Sister Paula, 78, earned her doctorate in biology at the Catholic University in Washington, DC and was a biology professor at the College of Mt. St. Joseph in Cincinnati, Ohio for 21 years. She entered the Sisters of Charity of Cincinnati in 1954.

After learning about solar energy more than 20 years ago, Gonzalez designed and did much of the work in converting a former chicken coop to an apartment she shares with another nun. “Casa del Sol,” is a 1500 foot super-insulated, passive solar house built with recycled materials. She also renovated a building on campus that is heated in the winter entirely by solar and geothermal energy.

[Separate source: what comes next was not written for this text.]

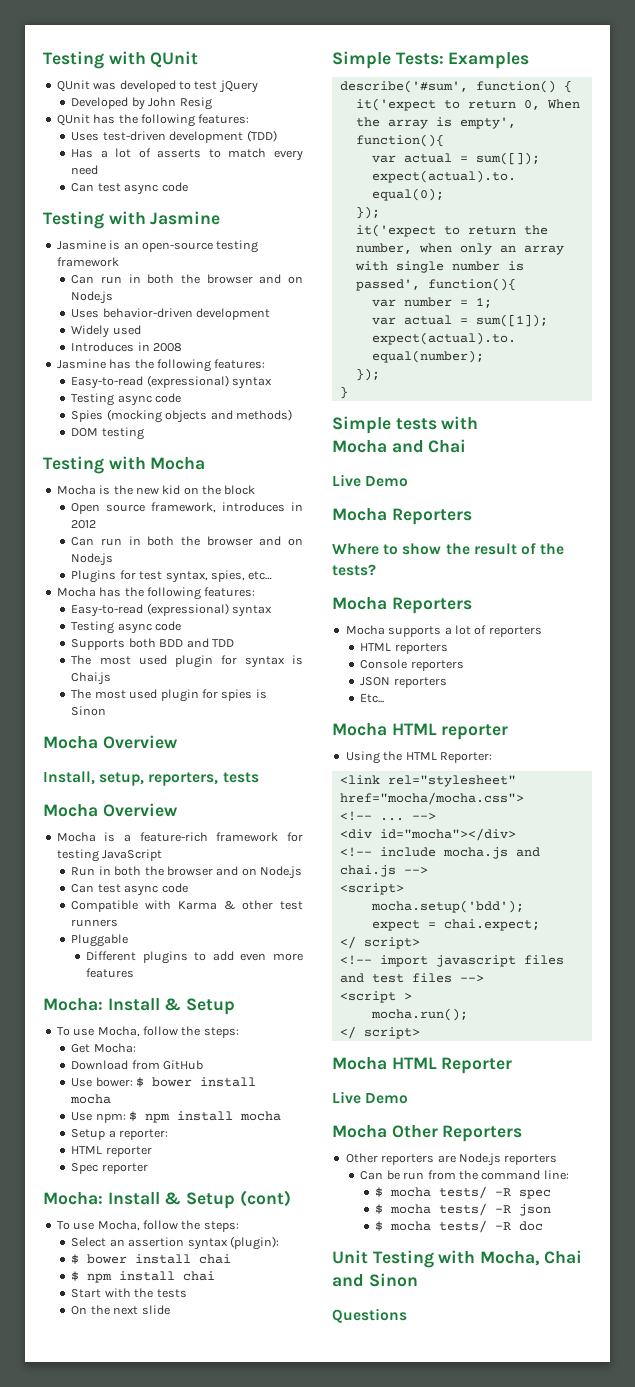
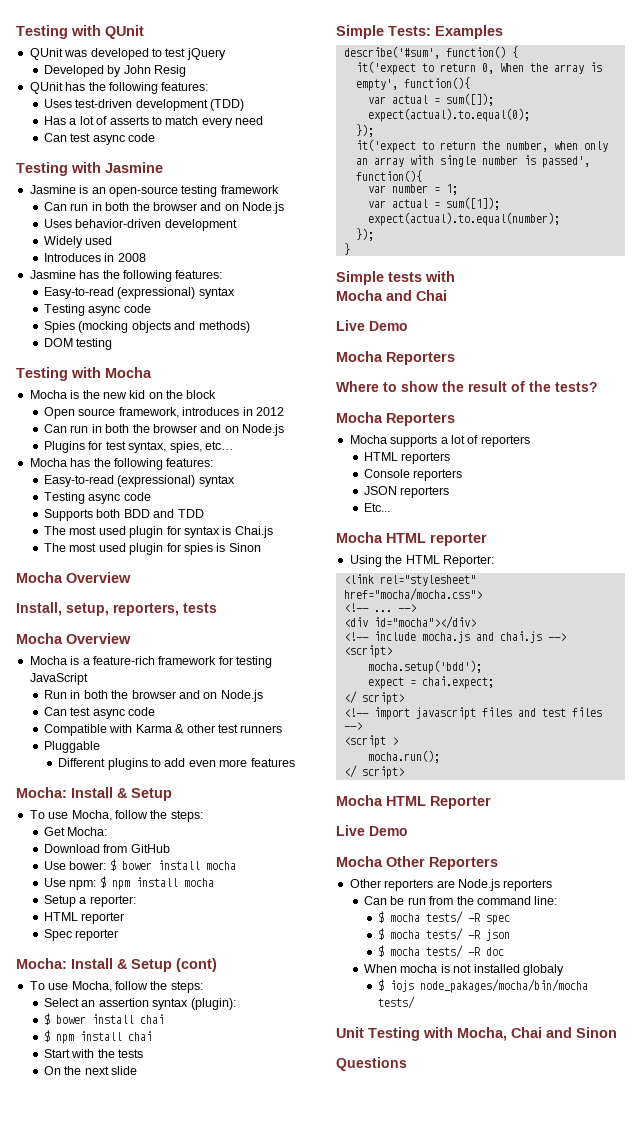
(544, 1226) none -> [363,964,564,976] [378,979,589,993] [378,996,416,1009] // When mocha is not installed globaly // $ iojs node_pakages/mocha/bin/mocha tests/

The first Earth Day in 1970 inspired Sister Paula to think seriously about energy and environmental issues and about how to incorporate them into her biology classes at Mt. St. Joseph. Later, when a proposed nuclear plant received strong opposition, she realized that resistance alone can not solve energy problems – or any problem for that matter. It is also vital to develop creative, life-sustaining alternatives. She firmly believes: “We have to reach the moral cores of people, as well as their brains.”

The American Solar Energy Society’s Ohio Chapter, Green Energy Ohio, gave Sister Paula their Lifetime Achievement Award in 2005.